# WORK INSTRUCTION:
Only the stretch of the listing below that runs from the line with "subtotal: 1965.38 -> 2134.25" through the line with "total: 2301.13 -> 2561.10" is to be printed, exactly and with both ends.

# DATA FOR ANALYSIS:
• • •
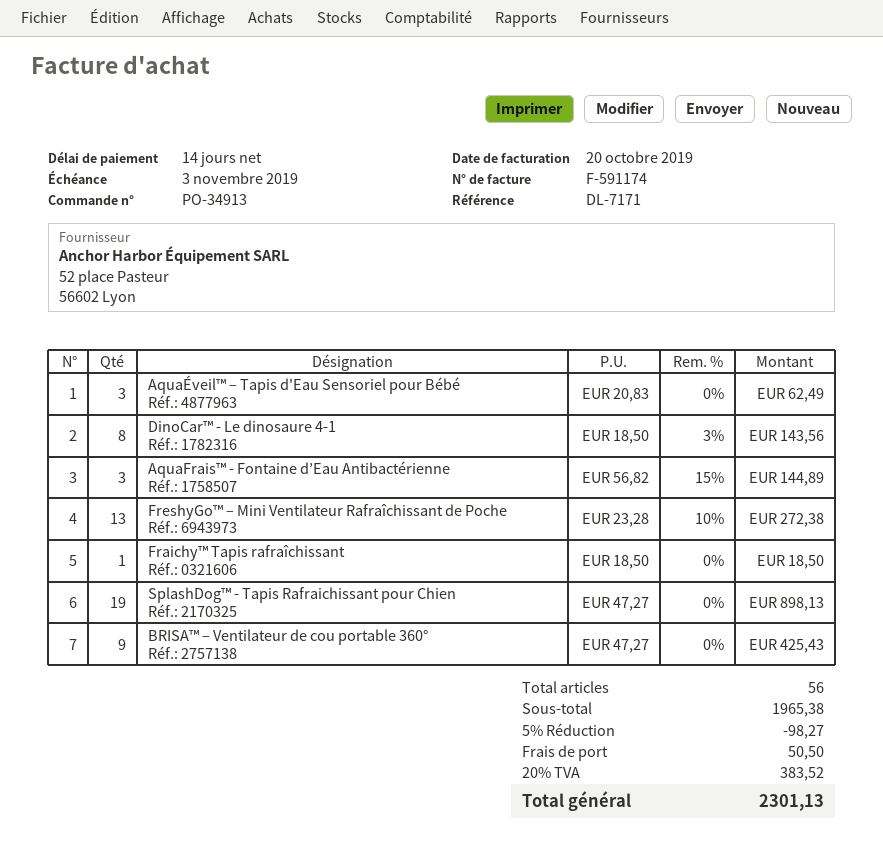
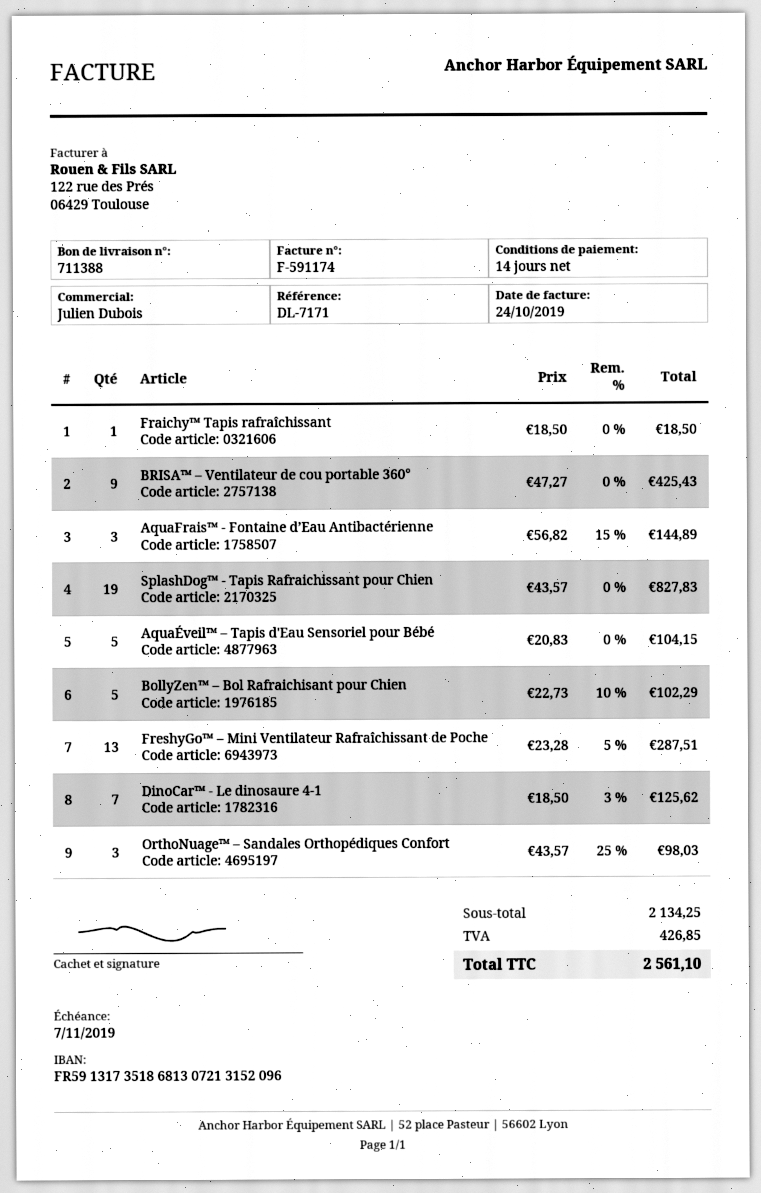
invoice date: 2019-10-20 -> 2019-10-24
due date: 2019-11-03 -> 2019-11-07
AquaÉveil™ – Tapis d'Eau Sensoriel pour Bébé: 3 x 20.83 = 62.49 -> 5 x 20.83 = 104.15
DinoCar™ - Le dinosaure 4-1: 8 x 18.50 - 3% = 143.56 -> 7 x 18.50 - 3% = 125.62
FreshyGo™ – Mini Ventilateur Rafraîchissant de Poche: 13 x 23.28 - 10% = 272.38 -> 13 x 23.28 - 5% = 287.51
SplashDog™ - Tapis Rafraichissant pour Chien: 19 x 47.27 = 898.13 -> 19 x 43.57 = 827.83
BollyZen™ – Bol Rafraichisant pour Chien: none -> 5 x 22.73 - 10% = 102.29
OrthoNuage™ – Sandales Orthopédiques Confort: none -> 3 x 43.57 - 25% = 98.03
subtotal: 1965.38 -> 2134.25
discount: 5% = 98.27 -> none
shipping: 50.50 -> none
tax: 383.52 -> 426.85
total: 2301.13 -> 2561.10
• • •
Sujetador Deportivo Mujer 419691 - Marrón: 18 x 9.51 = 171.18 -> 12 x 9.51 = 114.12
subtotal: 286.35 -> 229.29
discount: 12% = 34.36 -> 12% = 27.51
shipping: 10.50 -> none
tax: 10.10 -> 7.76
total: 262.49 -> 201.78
• • •
# TASK OUTPUT:
subtotal: 1965.38 -> 2134.25
discount: 5% = 98.27 -> none
shipping: 50.50 -> none
tax: 383.52 -> 426.85
total: 2301.13 -> 2561.10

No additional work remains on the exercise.